Prior to this edit-a-thon, I had never been to the National Museum of the American Indian. To be honest, I did not even know this museum existed. I did some research on the museum beforehand to get a feel for what I was going in to. Despite reading about some negative reactions and critical response regarding the museums exhibits, I personally feel such a museum is essential and am glad that I now know about it.
As I first approached from outside, I was stunned by how cool the museum looks. When I think of Smithsonian museums, I never really think about the actual buildings exhibits are housed in, but when it comes to NMAI it is impossible not to. It is just such a beautiful building. Once inside the edit-a-thon, I was really appreciative of how helpful the staff was. They were all really friendly and incredibly informative. That’s honestly one of my favorite parts of these edit-a-thons. Our class gets to pair up with so many interesting GLAM institutions here in D.C., and every time we get to experience these institutions in ways most people don’t. The behind-the-scenes involvement this class offers just adds a whole new element to this class that I personally think is exceptional.
Now to my editing… After a few weeks of edit-a-thons, I’ve finally figured out exactly when I need to leave a museum in order to get back to campus in time for my next class. With that in mind, I knew I would have to the museum by 4:30pm. With the presentations and everything, that didn’t leave much time to do research and edit substantially so instead I decided to audit the Trail of Tears wiki page. I chose to do this because I thought with my limited time, I could focus solely on research rather than combining research and edits. Though I think this was the right move, I don’t think I realized just how involved this process was. When we talked about this idea of museums not necessarily being aware of their institution’s/exhibits’/topic area’s Wikipedia presence, I sort of questioned, “why not?” In my head, it seemed pretty simple to check up on. But in practice, looking at the content, editors, edit history, and metrics for several different Wikipedia pages is really involved. I was thankful I was only doing one page for this particular edit-a-thon.

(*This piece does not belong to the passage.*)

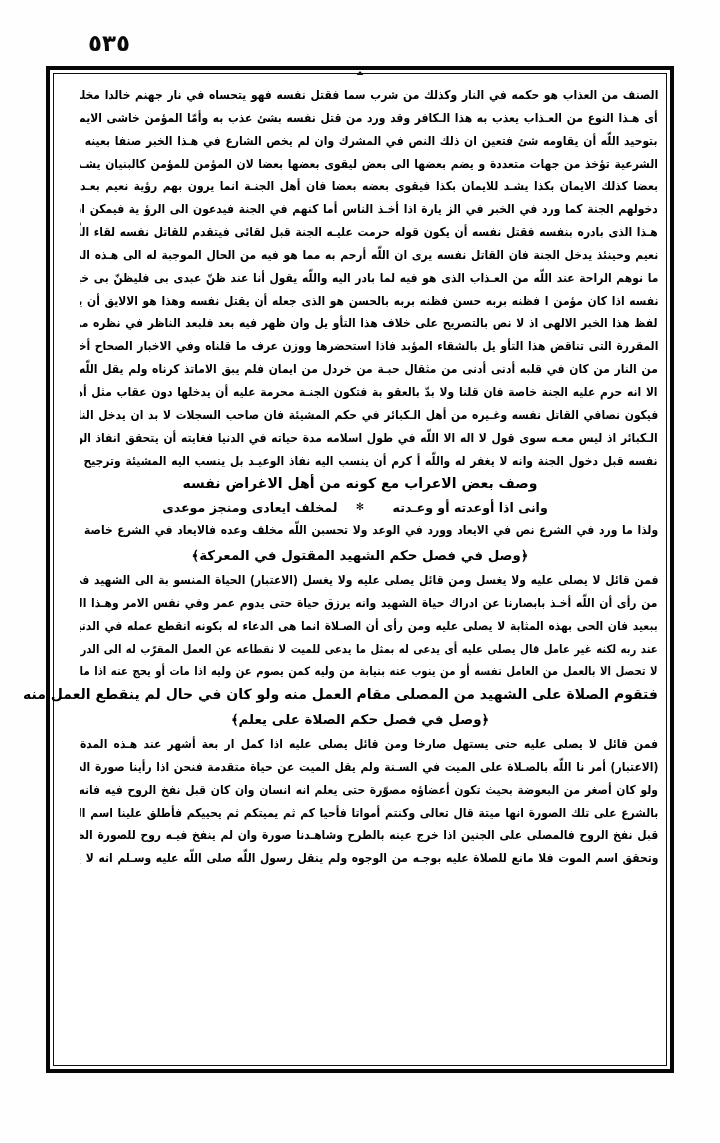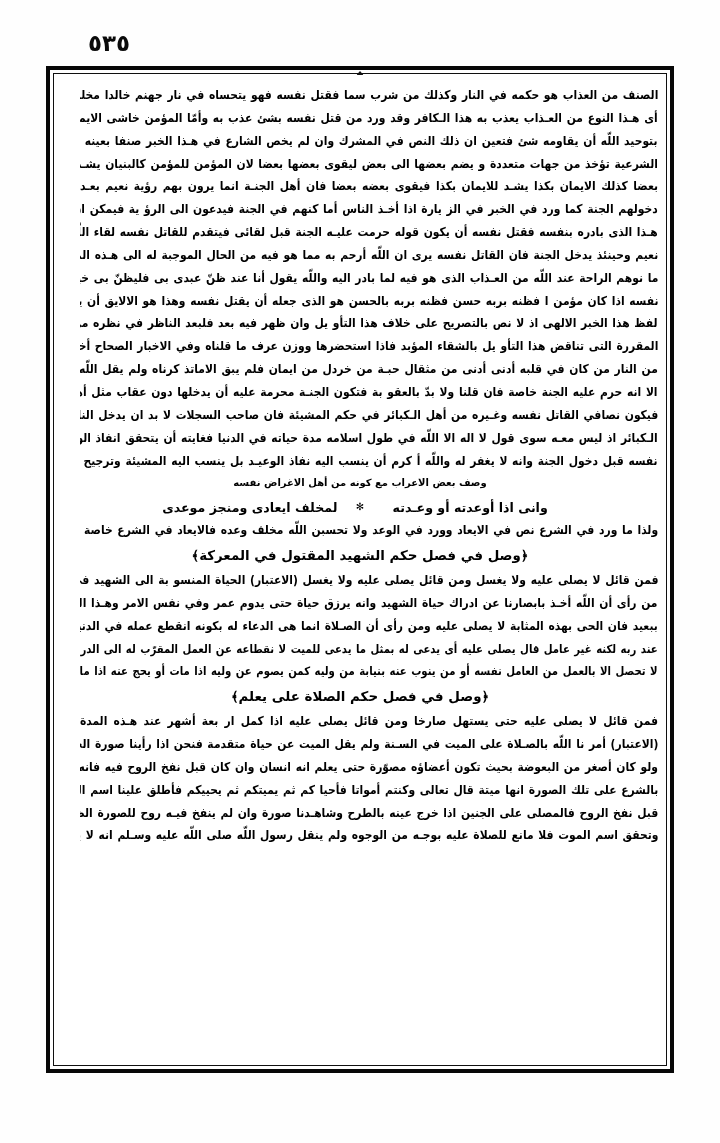"وصف بعض الاعراب مع كونه" .centered { font-size: 10px -> 14px }
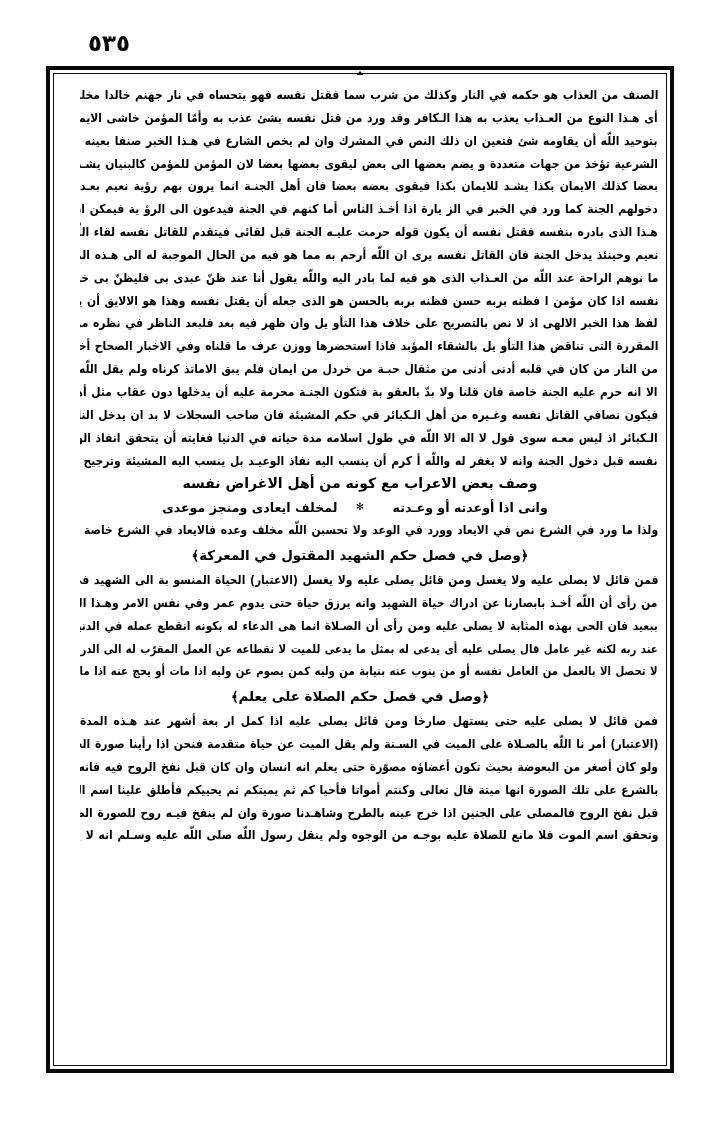"فتقوم الصلاة على الشهيد من" div.centered { html: none -> <div>فتقوم الصلاة على الشهيد من المصلى مقام العمل منه ولو كان في حال لم ينقطع العمل منه</div> }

Here are a few brief notes and basic data gathered through visual and metric analysis:
1. The article is available in 26 languages other than English
2. The Dutch “Trail of Tears” article is a featured article
3. The page has a hatnote in the section title “Legal Background”
4. There are only seven users who have made more than 50 edits
-Two of those seven are bots
-Names of other top contributors: Vsmith, Robfergusonjr, Dbaba, Kevin Myers, Kbh3rd
Page View Stats
1. Viewed 79,215 times in the last 30 days
2. Usually gets between 2,000 and 4,000 views on weekdays (Mon-Fri)
3. Consistent trend of significantly fewer views on Saturdays and Sundays
-Perhaps this correlates with the school week? Students looking up info for school?
I think this trend is the most interesting thing I found out about this page. I wonder if there are other tools to further explore when/where people are checking out this topic. I would be very interested in learning why this page consistently gets less views on the weekends.